Daugherty and her Kensing Cattery developed the breed standard for the cat and approached the Cat Fanciers Federation (CFF), getting approval to show the cats in exhibitions. Eventually, Daugherty turned her shoeshoe operation over to Vikki Olander with the Furr-Lo Cattery in Virginia. Olander advanced the breed, creating a comprehensive standard and getting it recognized with the CFF and ACA for "experimental" registration. But everything stalled for these cats in 1977, with only four snowshoes registered with the associations.

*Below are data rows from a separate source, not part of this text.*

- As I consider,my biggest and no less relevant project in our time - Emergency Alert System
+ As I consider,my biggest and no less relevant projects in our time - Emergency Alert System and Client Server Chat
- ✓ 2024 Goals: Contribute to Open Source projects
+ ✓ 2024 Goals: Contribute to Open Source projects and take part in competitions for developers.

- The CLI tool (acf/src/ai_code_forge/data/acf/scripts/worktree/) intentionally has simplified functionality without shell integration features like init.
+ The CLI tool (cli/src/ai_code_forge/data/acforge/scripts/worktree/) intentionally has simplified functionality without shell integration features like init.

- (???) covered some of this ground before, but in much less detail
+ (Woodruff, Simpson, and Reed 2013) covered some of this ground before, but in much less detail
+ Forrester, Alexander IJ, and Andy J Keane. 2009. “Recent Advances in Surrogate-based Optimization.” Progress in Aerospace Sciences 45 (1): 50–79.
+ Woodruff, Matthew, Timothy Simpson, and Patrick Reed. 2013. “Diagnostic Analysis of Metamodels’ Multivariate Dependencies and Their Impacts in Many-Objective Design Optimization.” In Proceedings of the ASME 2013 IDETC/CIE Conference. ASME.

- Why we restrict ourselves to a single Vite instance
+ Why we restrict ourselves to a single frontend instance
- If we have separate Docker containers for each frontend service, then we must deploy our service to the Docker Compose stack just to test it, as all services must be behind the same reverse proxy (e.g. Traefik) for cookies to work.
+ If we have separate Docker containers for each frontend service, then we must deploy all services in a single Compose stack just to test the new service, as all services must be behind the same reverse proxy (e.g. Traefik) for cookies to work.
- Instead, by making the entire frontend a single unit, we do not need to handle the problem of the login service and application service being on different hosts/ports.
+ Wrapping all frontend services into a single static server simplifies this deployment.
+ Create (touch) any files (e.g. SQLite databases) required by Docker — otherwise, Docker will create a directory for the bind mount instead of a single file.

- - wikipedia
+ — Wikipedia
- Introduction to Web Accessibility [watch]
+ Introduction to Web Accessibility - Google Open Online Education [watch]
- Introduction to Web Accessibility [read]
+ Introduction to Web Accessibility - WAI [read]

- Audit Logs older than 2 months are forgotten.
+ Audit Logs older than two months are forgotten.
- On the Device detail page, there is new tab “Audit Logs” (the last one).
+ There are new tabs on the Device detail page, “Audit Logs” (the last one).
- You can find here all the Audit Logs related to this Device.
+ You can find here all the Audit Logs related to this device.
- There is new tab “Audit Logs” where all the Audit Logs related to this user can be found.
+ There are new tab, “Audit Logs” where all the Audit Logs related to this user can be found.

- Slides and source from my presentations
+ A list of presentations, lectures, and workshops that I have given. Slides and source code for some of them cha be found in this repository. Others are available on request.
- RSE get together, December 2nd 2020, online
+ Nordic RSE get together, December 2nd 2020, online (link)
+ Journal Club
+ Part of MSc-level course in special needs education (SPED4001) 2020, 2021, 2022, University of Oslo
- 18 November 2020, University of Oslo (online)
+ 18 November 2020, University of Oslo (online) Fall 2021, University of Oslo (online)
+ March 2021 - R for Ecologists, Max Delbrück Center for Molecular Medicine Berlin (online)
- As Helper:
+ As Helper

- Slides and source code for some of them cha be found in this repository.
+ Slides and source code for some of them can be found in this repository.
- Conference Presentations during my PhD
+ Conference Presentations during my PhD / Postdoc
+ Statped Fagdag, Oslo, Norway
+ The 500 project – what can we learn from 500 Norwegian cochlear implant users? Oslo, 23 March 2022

The breed was pushed forward by two Ohio breeders, Jim Hoffman and Georgia Kuhnell, who were put in touch with Olander. Eventually, they recruited more breeders, and the snowshoe cat was recognized by the CFF for Championship status in 1982. Soon after, she was able to get the showshoe cat accepted into The International Cat Association (TICA), which granted the breed Champion status in 1994.

Snowshoe Cats' Personality

Snowshoes are very athletic and are known for their muscular bodies. Generally, a healthy cat will weigh between 7 and 12 pounds, with the males being larger than the females. On average, snowshoe cats live 14 to 20 years.

Much like their Siamese ancestors, these cats are intelligent and sociable. Their amiable cat personality makes them a wonderful choice for a family cat as they usually get along with young children and dogs. Initially, they don't like guests in their home, but it doesn't take long before they warm up to them. The Snowshoe cat will play any game you want—even fetch—and will follow you through the house, filling your ears with a chorus of meows.

But there's a downside to their social nature: Snowshoe cats don't like being left alone for long periods of time. These cats would much rather be with their humans, giving them cuddles. Thankfully, they're very accepting of other cats and dogs and do well with a companion to keep them entertained during the day.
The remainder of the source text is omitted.